A discreet little sign – nailed to a tree at the end of a steep driveway on Florence Lake Road in Langford – announces Evans Watch and Clock Repairs.

We ventured up the drive to meet a smiling Roy Evans, the man behind the small home business, and were ushered into his home workshop where dozens of clocks of all shapes and sizes hand on the walls or sit on benches.

“I’ve been fixing watches since I was about 16 or 17,” said Evans. “My father would bring home watches that fellows would give him to fix. Well, he was no watchmaker, and neither was I, but he’d give them to me and I’d fix them.
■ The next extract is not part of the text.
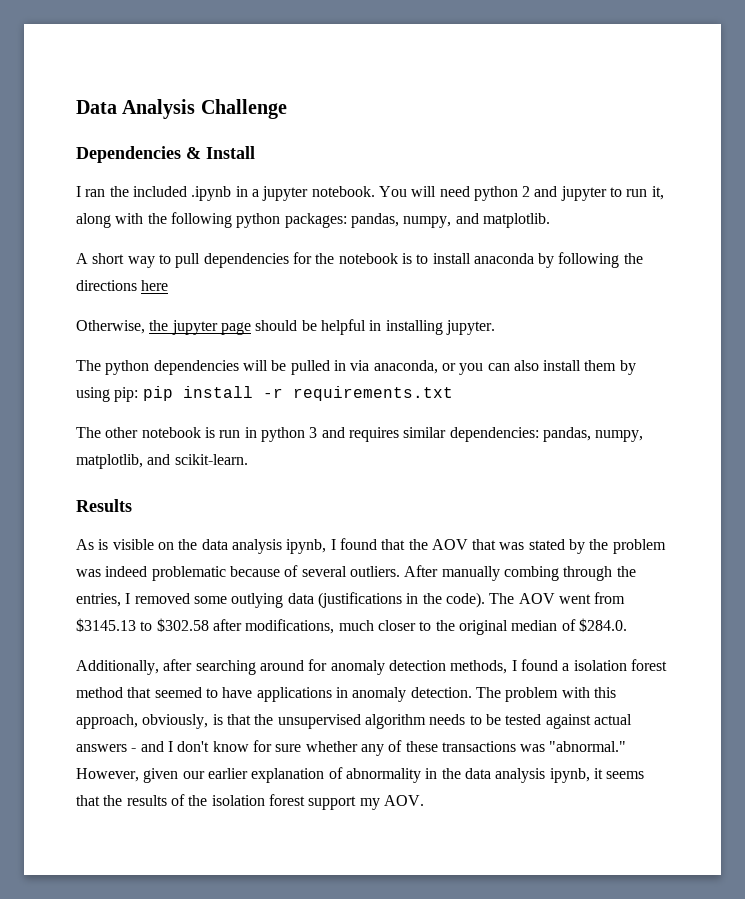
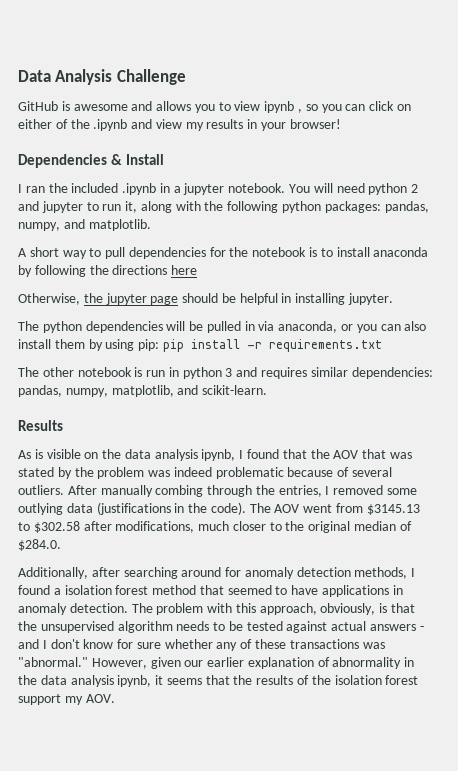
+ GitHub is awesome and allows you to view ipynb , so you can click on either of the .ipynb and view my results in your browser!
He’d return the watches and they’d pay him in cigarettes,” Evans said.

That was about 1944 and Evans, who was born in 1928, found that he loved the intricacies of watches and clocks.

He’s 95 years old now (you’ve probably done the math already) and he’s still at it, and his hands are as steady as ever.

Now the story might well end there, but for the fact that Evans was never a professional watchmaker and received no formal training in the craft. Sure, there was the year in England when his innate skill got him a job at a jewelry shop where the other watchmaker taught Evans a few details about timepieces, but Evans had a wandering spirit and moved on.

“I went to Southampton University and took the cadet course to become a cadet captain. Then I shipped out on a tanker out of Newcastle as an apprentice cadet,” Evans said.

He bounced around a series of ships until one day when, on a tanker near Aruba, the captain got drunk and fell overboard. Evans dove into what he later found out were barracuda-infested waters and saved the man. The captain survived but was fired. Evans moved up the ranks to third mate.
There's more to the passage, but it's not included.